Parallel processing system built using server / client technology. Where master server act as a process manager system. In this system whenever network initialize or the first system user started in the network will check for active server in the network if no server running found then it will become host or master server and other were become slave system. This feature can be dynamic or static which means user can disable or enable this feature.

• Task (Conversion)

This is the main input to the parallel processing system. First user need to define the task to perform. In this system it will consider a task of batch file format conversion. Data can be passed to the client to process or it can be placed on shared data storage location from where all clients will fetch data to process.

• Task Assigning

Once the user provides input task on master server then master will analyze the task and divide it in to proper task and create its task list for client. Once all clients get the task list to process it will start processing. As implemented system will work on shared data storage it will reduce network processing and network traffic by removing data transfer processing.

• Parallel Processing

After master distributes the task over the distributed network all clients will process simultaneously and send acknowledgement to the master server. Master server will also process the task and at the same time will check for the client processing status and monitor it on the screen.

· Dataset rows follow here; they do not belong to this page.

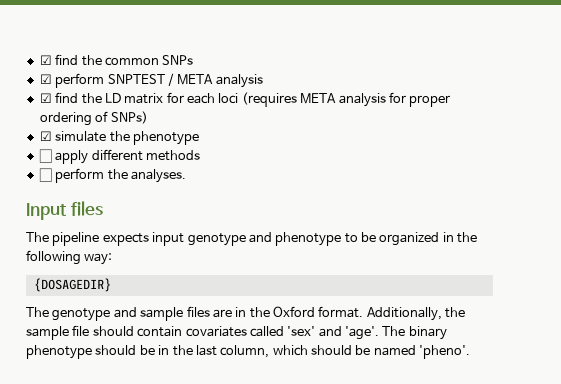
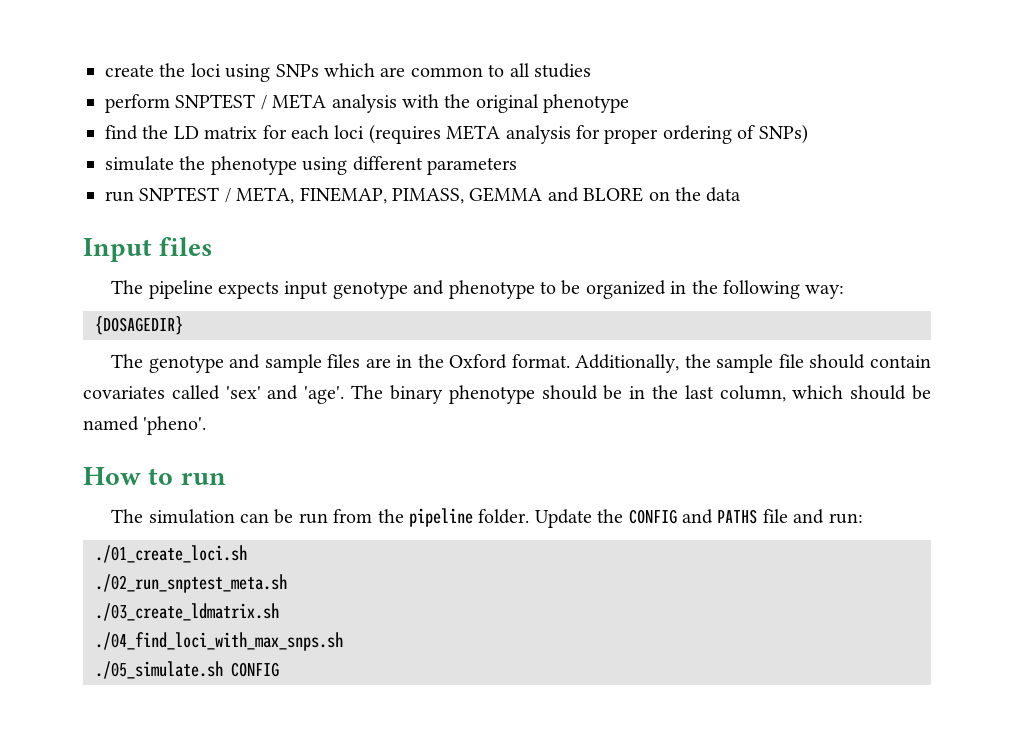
[39,54,194,66] [39,74,52,84] ☑ find the common SNPs // ☑ -> [105,63,591,82] create the loci using SNPs which are common to all studies //
[39,93,52,103] // ☑ -> [402,94,630,113] with the original phenotype //
[39,131,52,141] ☑ -> (808, 134) none
[38,149,200,164] [38,168,186,183] // ☐ apply different methods // ☐ perform the analyses. -> [302,156,517,175] [105,187,742,204] using different parameters // run SNPTEST / META, FINEMAP, PIMASS, GEMMA and BLORE on the data
(471, 352) none -> [83,467,226,485] [111,508,863,528] [95,545,247,563] [95,574,287,593] [95,603,279,621] [95,632,343,651] [95,661,279,679] // How to run // The simulation can be run from the pipeline folder. Update the CONFIG and PATHS file and run: // ./01_create_loci.sh // ./02_run_snptest_meta.sh // ./03_create_ldmatrix.sh // ./04_find_loci_with_max_snps.sh // ./05_simulate.sh CONFIG

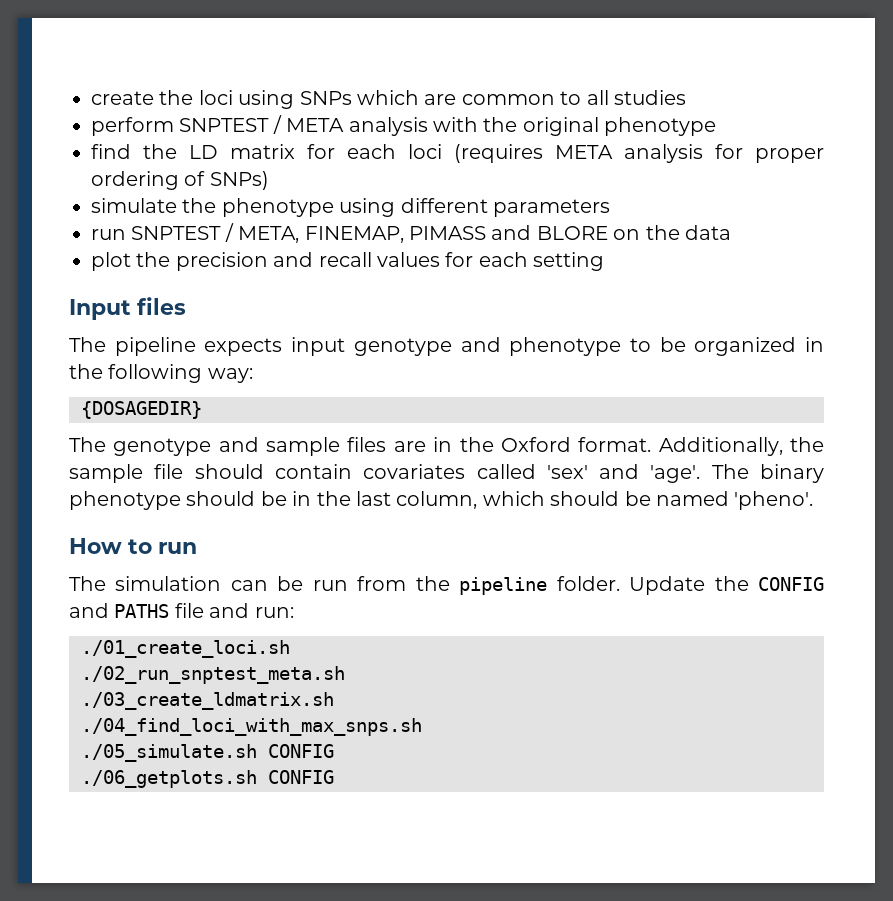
[392,187,543,204] PIMASS, GEMMA -> [409,226,486,240] PIMASS
(742, 194) none -> [91,252,605,271] // plot the precision and recall values for each setting
(279, 669) none -> [81,770,334,788] // ./06_getplots.sh CONFIG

• Process Failure Detection System

The system will also manage failure of the client system at run time. Consider a condition if any of the client get failed due to any reason the remaining task should be processed by other system in the network. Master server will take care of this. It will continuously get acknowledgment from client time to time after each task completion. Once any client’s connection get closed server will check work remain by specific client and then again divide this task and pass it to other client and client will process it.

• Distributed File System

System send data to client for processing but it will increase system overhead. So in this project data to processed will kept on shared storage and accessed using distributed file system so that network protocol processing can be reduced.
First work is to start the server on specific port in listen mode now server is ready to get the request from the client. Now client can make request to the server by providing server address and the server port detail. Client send connect request.
Server will get the connection request same as we get the ring on mobile for connection. After this server can accept or reject the connection and is server accept the request, a connection link get established between server and client this link is called as SOCKET Now server can send the data to the client by using SendData function and client get the data arrival ACK.
After this client can read the data using function GetData Same thing happened with server and communication goes on At last any one of both can close the connection.

Conclusion

The implemented system is best for batch or mass execution.This parallel processing distributed computing Model can reduce overheads and it makes the proper utilization of multiple system rather than implementing supercomputing processor. This system reduces the risk of failure as it can use normal lower configuration PC system to complete the task and even input task is not dependent on the single system. But If not planned properly, a distributed system can decrease the overall reliability of computations if the unavailability of a node can cause disruption of the other nodes.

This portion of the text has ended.